Die Mutter des Mädchens, das Malik unbedingt begleiten wollte, ist zuerst bei ihnen und beugt sich freundlich zu Mira vor. Sie wickelt das Baby in ein frisches Tuch und schlingt eine warme Decke darum. Dann gibt sie Mira etwas zu trinken.
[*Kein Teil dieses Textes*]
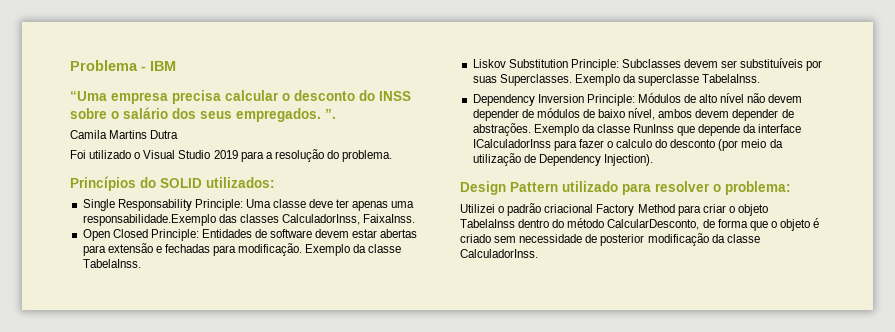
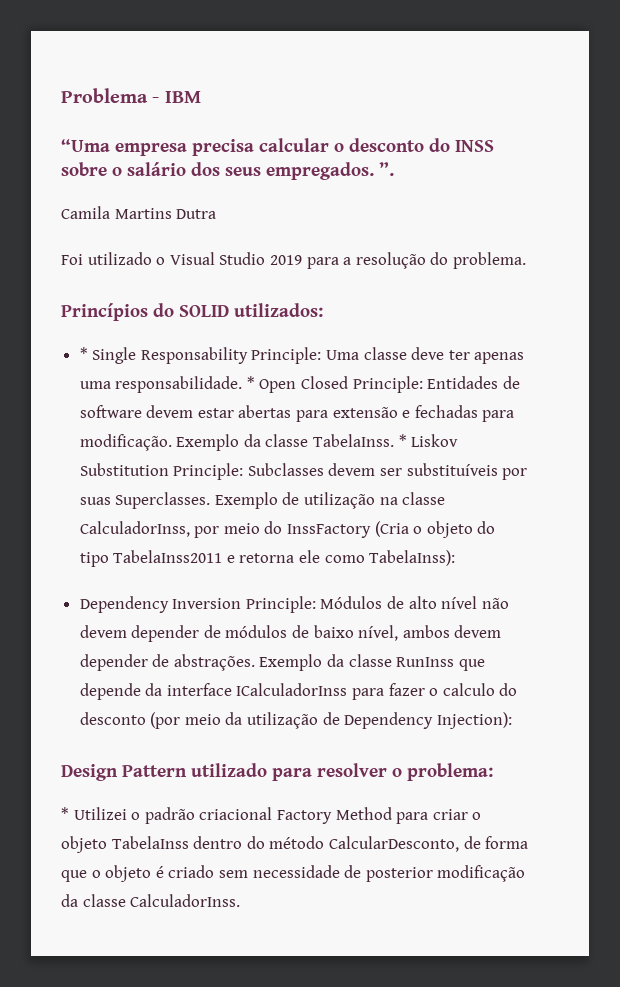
- Single Responsability Principle: Uma classe deve ter apenas uma responsabilidade.Exemplo das classes CalculadorInss, FaixaInss.
- Open Closed Principle: Entidades de software devem estar abertas para extensão e fechadas para modificação.
+ * Single Responsability Principle: Uma classe deve ter apenas uma responsabilidade. * Open Closed Principle: Entidades de software devem estar abertas para extensão e fechadas para modificação.
- Exemplo da classe TabelaInss.
- Liskov Substitution Principle: Subclasses devem ser substituíveis por suas Superclasses.
+ Exemplo da classe TabelaInss. * Liskov Substitution Principle: Subclasses devem ser substituíveis por suas Superclasses.
- Exemplo da superclasse TabelaInss.
+ Exemplo de utilização na classe CalculadorInss, por meio do InssFactory (Cria o objeto do tipo TabelaInss2011 e retorna ele como TabelaInss):
- Exemplo da classe RunInss que depende da interface ICalculadorInss para fazer o calculo do desconto (por meio da utilização de Dependency Injection).
+ Exemplo da classe RunInss que depende da interface ICalculadorInss para fazer o calculo do desconto (por meio da utilização de Dependency Injection):
- Utilizei o padrão criacional Factory Method para criar o objeto TabelaInss dentro do método CalcularDesconto, de forma que o objeto é criado sem necessidade de posterior modificação da classe CalculadorInss.
+ * Utilizei o padrão criacional Factory Method para criar o objeto TabelaInss dentro do método CalcularDesconto, de forma que o objeto é criado sem necessidade de posterior modificação da classe CalculadorInss.

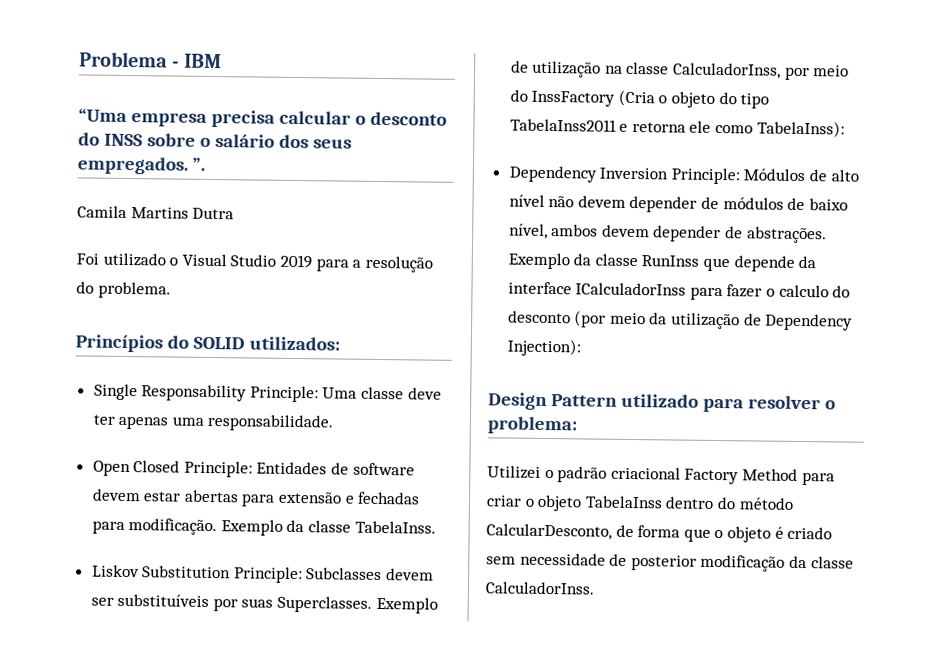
- * Single Responsability Principle: Uma classe deve ter apenas uma responsabilidade. * Open Closed Principle: Entidades de software devem estar abertas para extensão e fechadas para modificação.
+ Single Responsability Principle: Uma classe deve ter apenas uma responsabilidade.
+ Open Closed Principle: Entidades de software devem estar abertas para extensão e fechadas para modificação.
- Exemplo da classe TabelaInss. * Liskov Substitution Principle: Subclasses devem ser substituíveis por suas Superclasses.
+ Exemplo da classe TabelaInss.
+ Liskov Substitution Principle: Subclasses devem ser substituíveis por suas Superclasses.
- * Utilizei o padrão criacional Factory Method para criar o objeto TabelaInss dentro do método CalcularDesconto, de forma que o objeto é criado sem necessidade de posterior modificação da classe CalculadorInss.
+ Utilizei o padrão criacional Factory Method para criar o objeto TabelaInss dentro do método CalcularDesconto, de forma que o objeto é criado sem necessidade de posterior modificação da classe CalculadorInss.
Auf einmal wollen auch alle anderen helfen. Gemeinsam stützen sie Mira beim Aufstehen und führen sie langsam zum Haus. Malik trägt das Baby. Es ist so winzig und leicht. Malik kann nicht aufhören zu staunen.

Schon auf dem Rückweg zum Bauernhof ruft der Bauer den Notarzt an. Dieser untersucht Mira und das Kind. Auch die Polizei ist plötzlich da. Die Beamten wollen Malik abführen, weil er keinen Pass und keine Aufenthaltserlaubnis hat, doch die Kinder bilden einen schützenden Kreis um Mira, das Baby und Malik. Auch die Erwachsenen stellen sich auf die Seite der Kinder.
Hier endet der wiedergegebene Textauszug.